Change listing data
┄┄┄┄┄┄┄┄┄┄

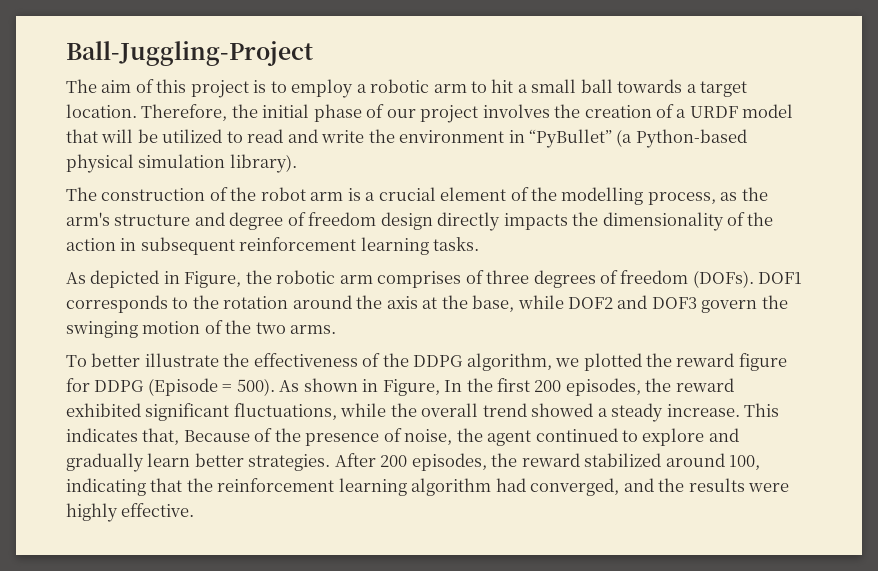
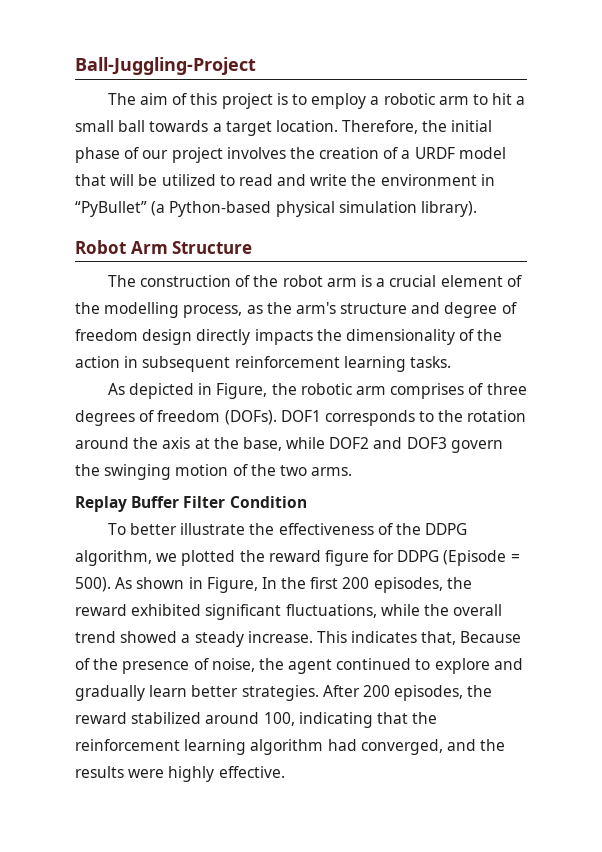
+ Robot Arm Structure
+ Replay Buffer Filter Condition

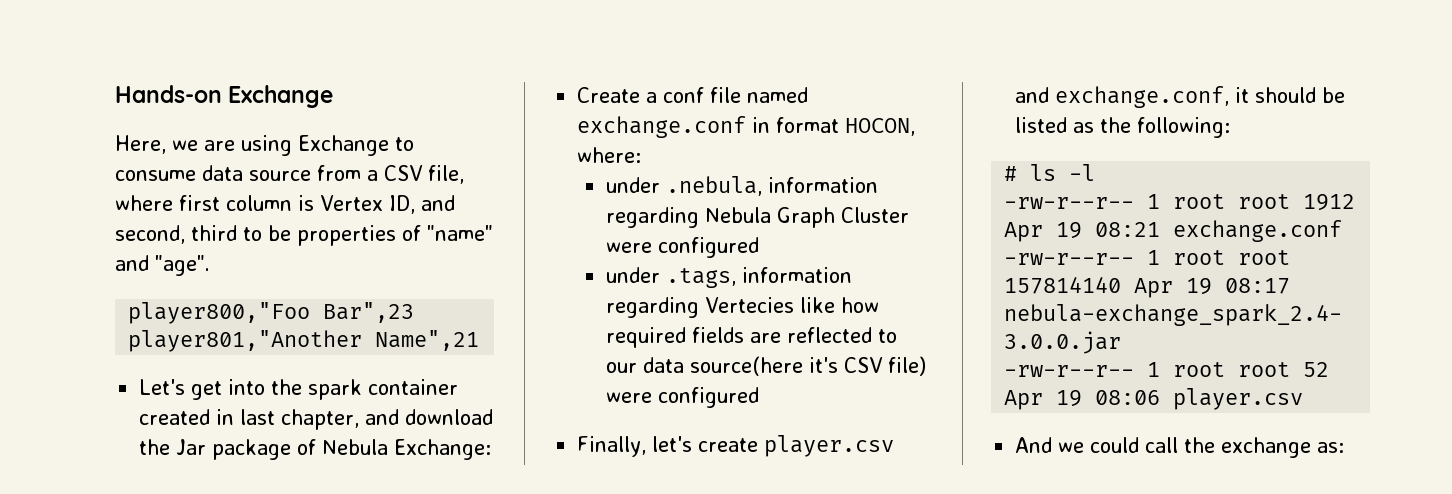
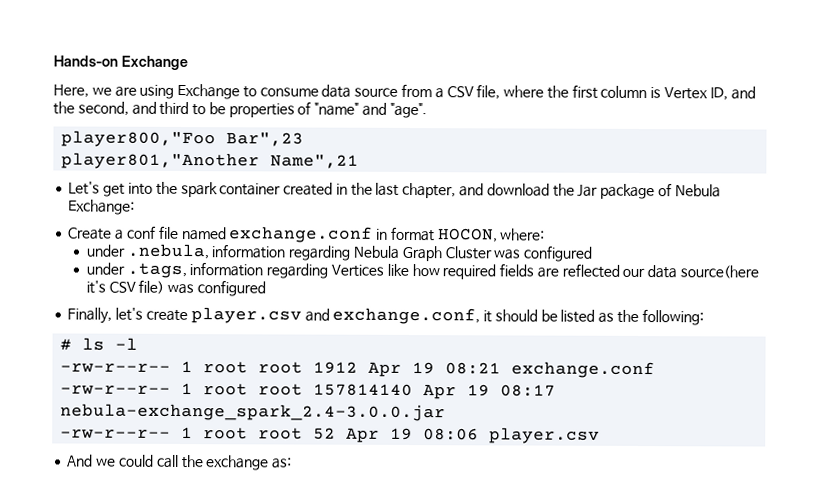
- Here, we are using Exchange to consume data source from a CSV file, where first column is Vertex ID, and second, third to be properties of "name" and "age".
+ Here, we are using Exchange to consume data source from a CSV file, where the first column is Vertex ID, and the second, and third to be properties of "name" and "age".
- Let's get into the spark container created in last chapter, and download the Jar package of Nebula Exchange:
+ Let's get into the spark container created in the last chapter, and download the Jar package of Nebula Exchange:
- under .nebula, information regarding Nebula Graph Cluster were configured
+ under .nebula, information regarding Nebula Graph Cluster was configured
- under .tags, information regarding Vertecies like how required fields are reflected to our data source(here it's CSV file) were configured
+ under .tags, information regarding Vertices like how required fields are reflected our data source(here it's CSV file) was configured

┄┄┄┄┄┄┄┄┄┄

Required work:
All that should be returned is the run of lines from the start of the entries above to the line bearing "file, where the", each exact, with pictures omitted.

Written response:
+ Robot Arm Structure
+ Replay Buffer Filter Condition

- Here, we are using Exchange to consume data source from a CSV file, where first column is Vertex ID, and second, third to be properties of "name" and "age".
+ Here, we are using Exchange to consume data source from a CSV file, where the first column is Vertex ID, and the second, and third to be properties of "name" and "age".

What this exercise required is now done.